[dpdk-dev] [PATCH v4 05/10] ipsec: add SA data-path API

[Akhil Goyal]

On 12/20/2018 3:47 PM, Ananyev, Konstantin wrote:
>
>>> + * @param ss
>>> + *   Pointer to the *rte_ipsec_session* object
>>> + * @return
>>> + *   - Zero if operation completed successfully.
>>> + *   - -EINVAL if the parameters are invalid.
>>> + */
>>> +int __rte_experimental
>>> +rte_ipsec_session_prepare(struct rte_ipsec_session *ss);
>>> +
>>> +/**
>>> + * For input mbufs and given IPsec session prepare crypto ops that can be
>>> + * enqueued into the cryptodev associated with given session.
>>> + * expects that for each input packet:
>>> + *      - l2_len, l3_len are setup correctly
>>> + * Note that erroneous mbufs are not freed by the function,
>>> + * but are placed beyond last valid mbuf in the *mb* array.
>>> + * It is a user responsibility to handle them further.
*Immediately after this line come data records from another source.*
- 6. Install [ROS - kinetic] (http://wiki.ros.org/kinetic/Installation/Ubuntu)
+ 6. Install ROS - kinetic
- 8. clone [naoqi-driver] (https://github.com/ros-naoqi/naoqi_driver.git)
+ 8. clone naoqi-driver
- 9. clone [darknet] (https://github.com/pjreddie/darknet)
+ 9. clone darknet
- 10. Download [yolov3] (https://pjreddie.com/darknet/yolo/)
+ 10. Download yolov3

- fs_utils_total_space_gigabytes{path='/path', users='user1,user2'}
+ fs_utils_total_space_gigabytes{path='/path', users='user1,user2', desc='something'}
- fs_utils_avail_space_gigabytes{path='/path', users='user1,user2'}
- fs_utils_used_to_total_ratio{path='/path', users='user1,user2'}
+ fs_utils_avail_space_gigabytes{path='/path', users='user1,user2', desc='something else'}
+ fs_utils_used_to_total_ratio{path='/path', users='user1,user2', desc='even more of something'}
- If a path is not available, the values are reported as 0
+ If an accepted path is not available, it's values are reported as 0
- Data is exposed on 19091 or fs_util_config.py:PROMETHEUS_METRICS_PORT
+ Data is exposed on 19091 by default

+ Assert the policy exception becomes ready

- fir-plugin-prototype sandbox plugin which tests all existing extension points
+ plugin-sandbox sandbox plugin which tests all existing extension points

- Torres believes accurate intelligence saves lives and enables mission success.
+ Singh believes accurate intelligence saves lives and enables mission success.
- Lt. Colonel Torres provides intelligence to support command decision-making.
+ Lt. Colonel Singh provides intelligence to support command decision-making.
>> How will the user know how many mbufs are correctly processed.
> Function return value contains number of successfully processed packets,
> see comments below.
> As an example, let say at input mb[]={A, B, C, D}, num=4, and prepare()
> was able to successfully process A, B, D mbufs but failed to process C.
> Then return value will be 3, and mb[]={A, B, D, C}.
Wouldn't that hit performance, movement of mbufs.
Can we leverage the crypto_op->status field. It is just a thought.